## Edit tracking data
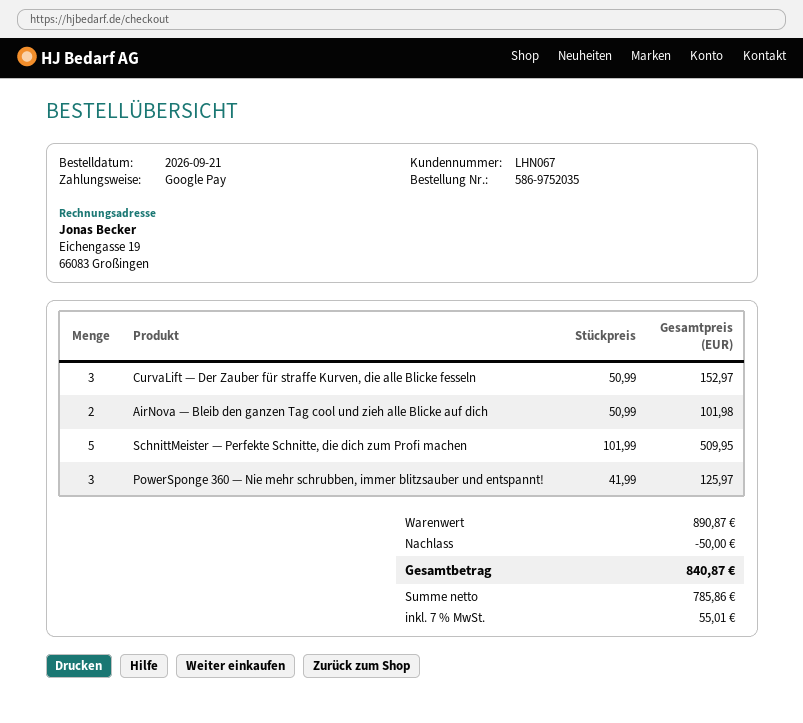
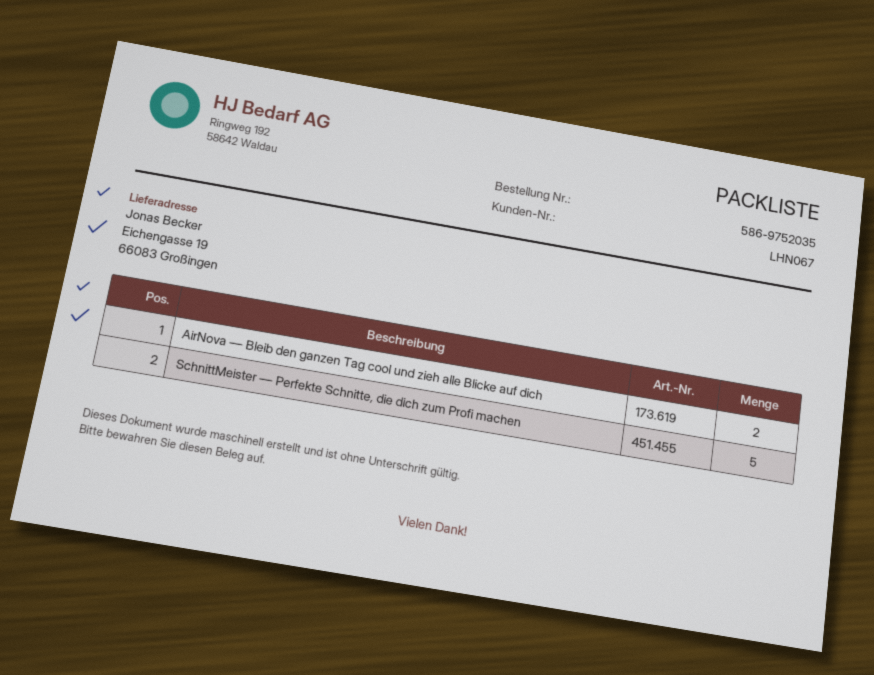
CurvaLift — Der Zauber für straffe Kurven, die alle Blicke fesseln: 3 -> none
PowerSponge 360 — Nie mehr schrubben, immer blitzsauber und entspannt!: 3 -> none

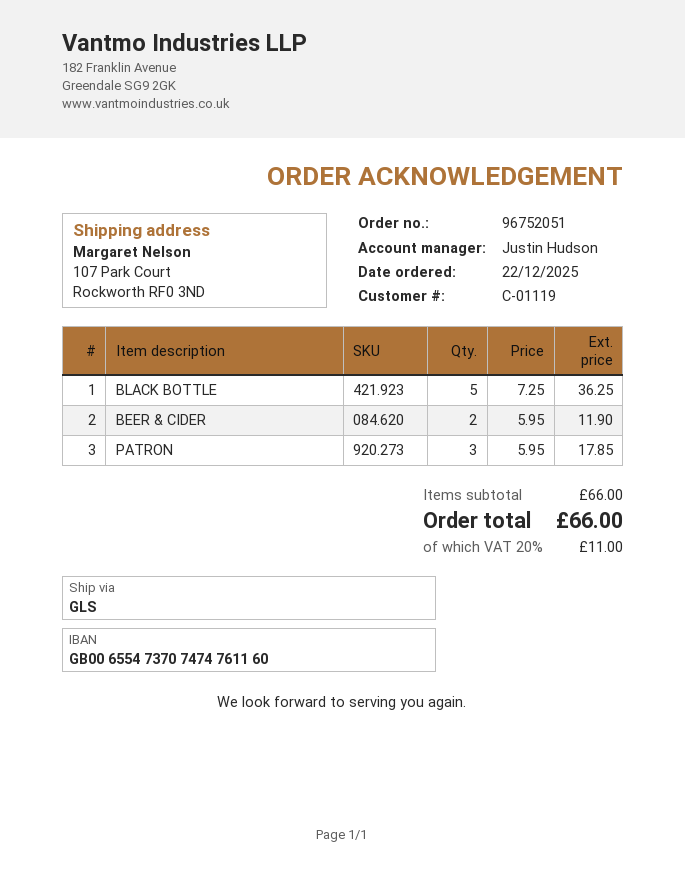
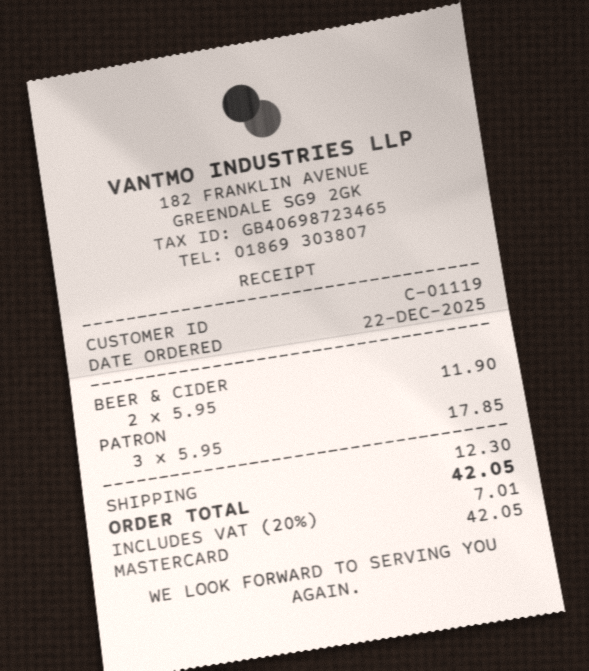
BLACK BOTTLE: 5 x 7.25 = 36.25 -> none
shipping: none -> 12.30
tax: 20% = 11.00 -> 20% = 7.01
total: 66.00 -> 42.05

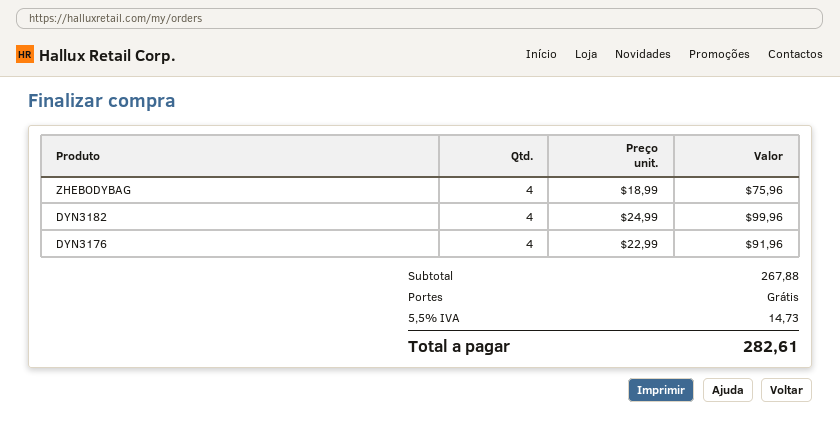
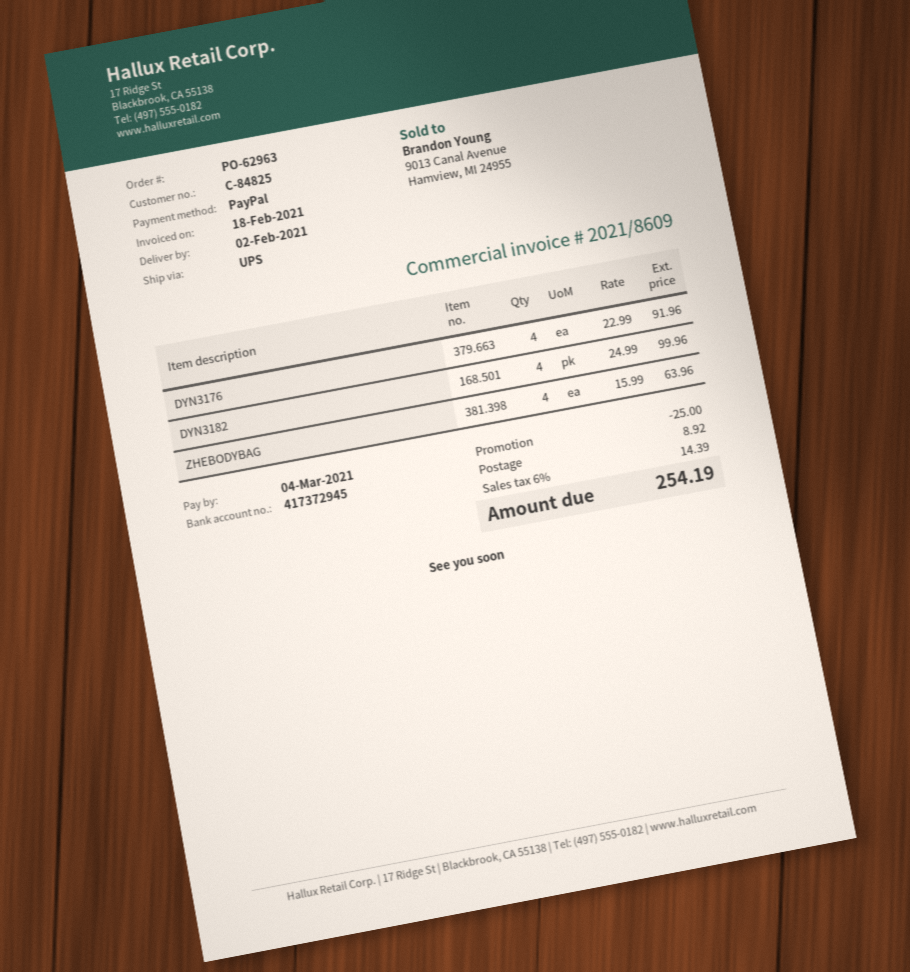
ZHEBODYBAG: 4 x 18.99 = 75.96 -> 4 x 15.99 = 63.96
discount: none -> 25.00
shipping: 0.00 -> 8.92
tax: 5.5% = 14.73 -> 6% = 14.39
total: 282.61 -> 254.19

## Work request
With the pictures left out, copy exactly the lines above from the line containing "PowerSponge 360 —" through the last line of the entries.

## Exercise answer
PowerSponge 360 — Nie mehr schrubben, immer blitzsauber und entspannt!: 3 -> none

BLACK BOTTLE: 5 x 7.25 = 36.25 -> none
shipping: none -> 12.30
tax: 20% = 11.00 -> 20% = 7.01
total: 66.00 -> 42.05

ZHEBODYBAG: 4 x 18.99 = 75.96 -> 4 x 15.99 = 63.96
discount: none -> 25.00
shipping: 0.00 -> 8.92
tax: 5.5% = 14.73 -> 6% = 14.39
total: 282.61 -> 254.19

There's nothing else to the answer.